Required action> Check each line of the entries below for the word "bubble", and copy the lines that have it.

Source data>
────────────────────────────────────────

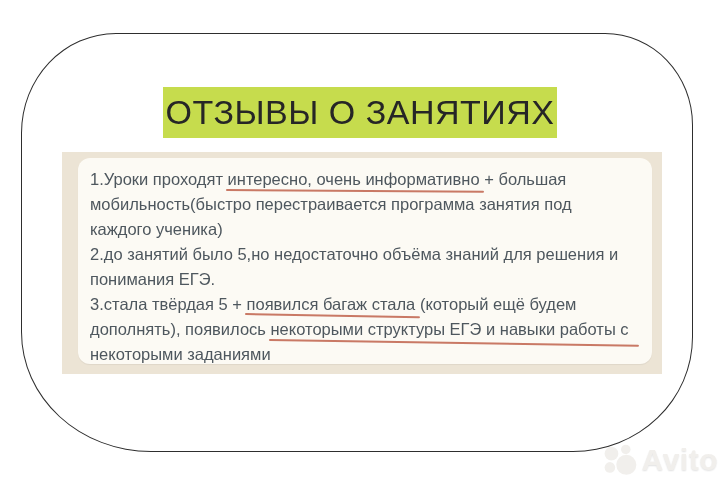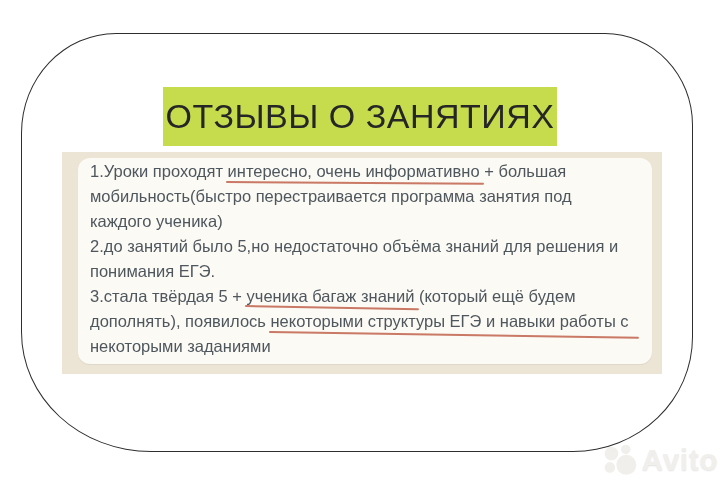--- a/index.html
+++ b/index.html
@@ -28,21 +28,21 @@
     border-radius: 95px 88px 120px 130px / 100px 92px 115px 120px;
     box-sizing: border-box;
     background: transparent;
   }
   
   .title-highlight {
     position: absolute;
     left: 163px;
     top: 87px;
     width: 394px;
-    height: 59px;
+    height: 51px;
     background: var(--highlight, #c6dc4d);
     display: flex;
     align-items: center;
     justify-content: center;
   }
   .title-highlight span {
     font-size: 34px;
     font-weight: 500;
     letter-spacing: 0.5px;
     color: var(--title_text, #262626);
@@ -60,21 +60,21 @@
   .bubble {
     position: absolute;
     left: 16px;
     top: 6px;
     width: 574px;
     height: 206px;
     background: var(--bubble, #fcfaf4);
     border-radius: 12px;
     box-shadow: 0 1px 1px rgba(0,0,0,0.06);
     box-sizing: border-box;
-    padding: 1px 12px;
+    padding: 9px 12px;
   }
   .bubble-text {
     margin: 0;
     font-size: 16.5px;
     line-height: 25px;
     color: var(--chat_text, #4e575e);
     white-space: pre-wrap;
   }
   .redline {
     position: relative;
@@ -126,21 +126,21 @@
     <span>ОТЗЫВЫ О ЗАНЯТИЯХ</span>
   </div>
 
   <div class="chat-strip">
     <div class="bubble">
       <p class="bubble-text"><span>1.Уроки проходят </span><span class="redline r1">интересно, очень информативно</span><span> + большая
 мобильность(быстро перестраивается программа занятия под
 каждого ученика)
 2.до занятий было 5,но недостаточно объёма знаний для решения и
 понимания ЕГЭ.
-3.стала твёрдая 5 + </span><span class="redline r2">ученика багаж знаний</span><span> (который ещё будем
+3.стала твёрдая 5 + </span><span class="redline r2">появился багаж стала</span><span> (который ещё будем
 дополнять), появилось </span><span class="redline r3">некоторыми структуры ЕГЭ и навыки работы с</span><span>
 некоторыми заданиями</span></p>
     </div>
   </div>
 
   <div class="watermark">
     <svg width="36" height="32" viewBox="0 0 34 30">
       <circle cx="8" cy="9" r="6.5" fill="#f1efec"></circle>
       <circle cx="21.5" cy="5" r="4.5" fill="#f1efec"></circle>
       <circle cx="6.5" cy="22" r="5" fill="#f1efec"></circle>

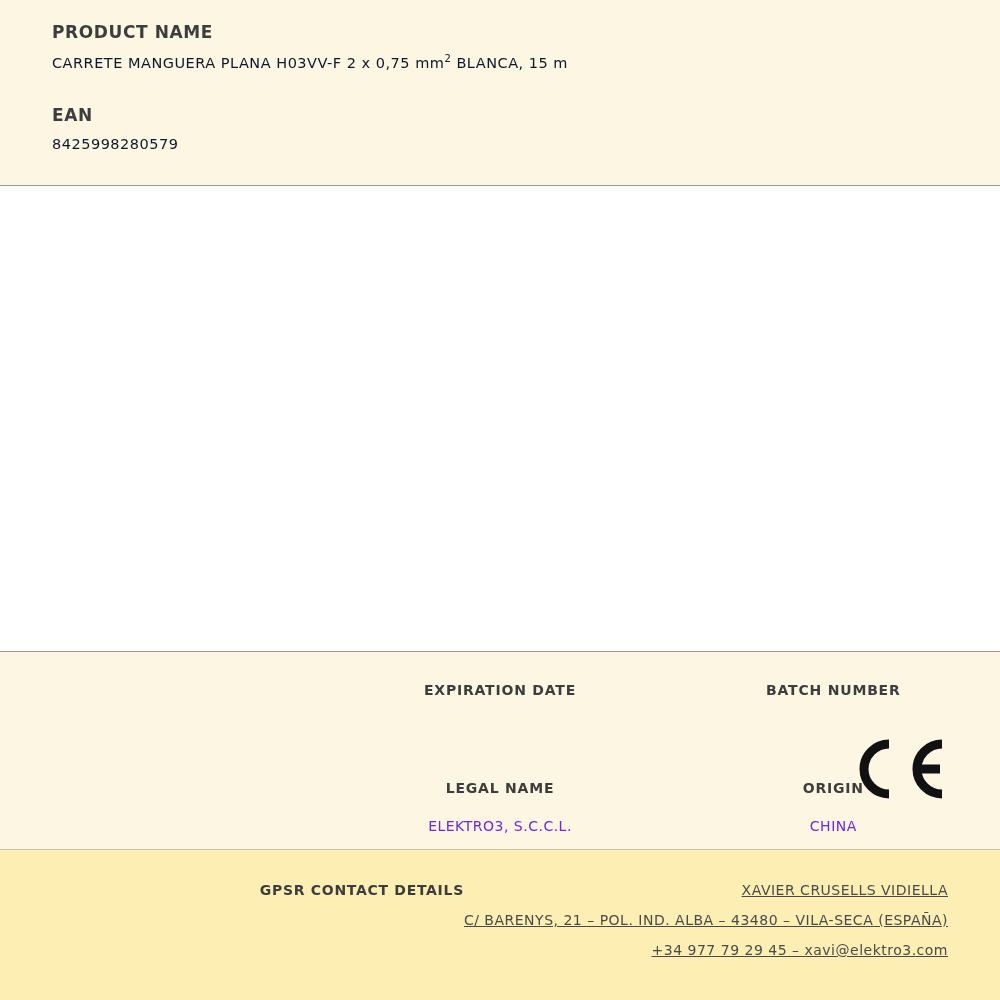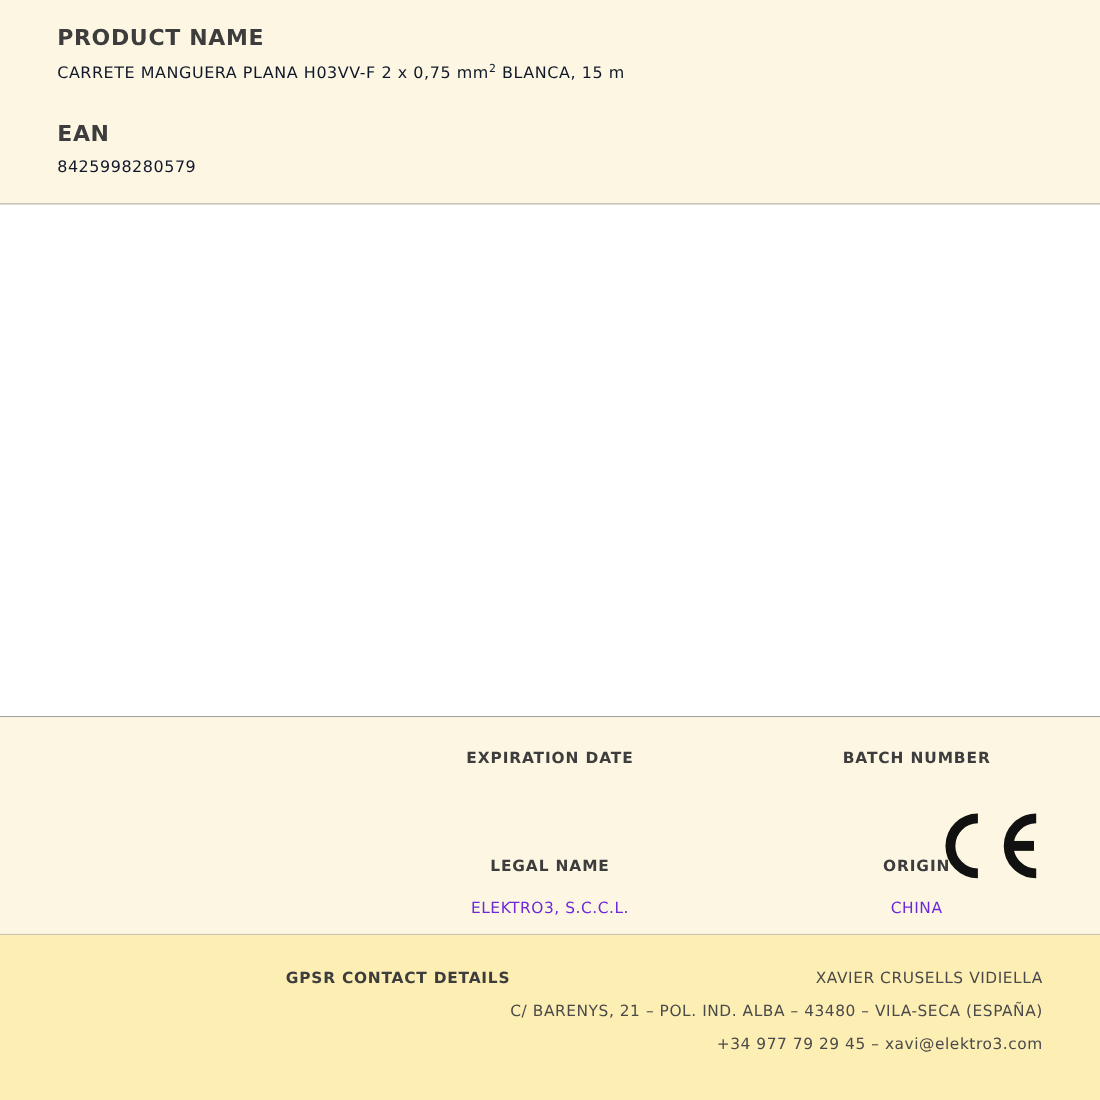--- a/index.html
+++ b/index.html
@@ -24,21 +24,21 @@
 
   
   .header {
     background: #fdf6e2;
     padding: 22px 52px 16px 52px;
     box-sizing: border-box;
     height: 186px;
     border-bottom: 1px solid #9a9a94;
   }
   .field-label {
-    font-size: 20px;
+    font-size: 17px;
     font-weight: bold;
     letter-spacing: 0.6px;
     color: #3d3d3d;
     margin: 0 0 11px 0;
   }
   .field-value {
     font-size: 14.5px;
     letter-spacing: 0.5px;
     color: #0f172a;
     margin: 0;
@@ -121,20 +121,21 @@
     margin: 0;
   }
   .footer-lines {
     text-align: right;
   }
   .footer-line {
     font-size: 14px;
     letter-spacing: 0.5px;
     color: #4a4a4a;
     margin: 0 0 14px 0;
+    text-decoration: underline;
   }
   .footer-line:last-child {
     margin-bottom: 0;
   }
 </style>
 </head>
 <body>
 
 <div class="sheet">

────────────────────────────────────────

Problem solution>
   .bubble {
     background: var(--bubble, #fcfaf4);
   .bubble-text {
     <div class="bubble">
       <p class="bubble-text"><span>1.Уроки проходят </span><span class="redline r1">интересно, очень информативно</span><span> + большая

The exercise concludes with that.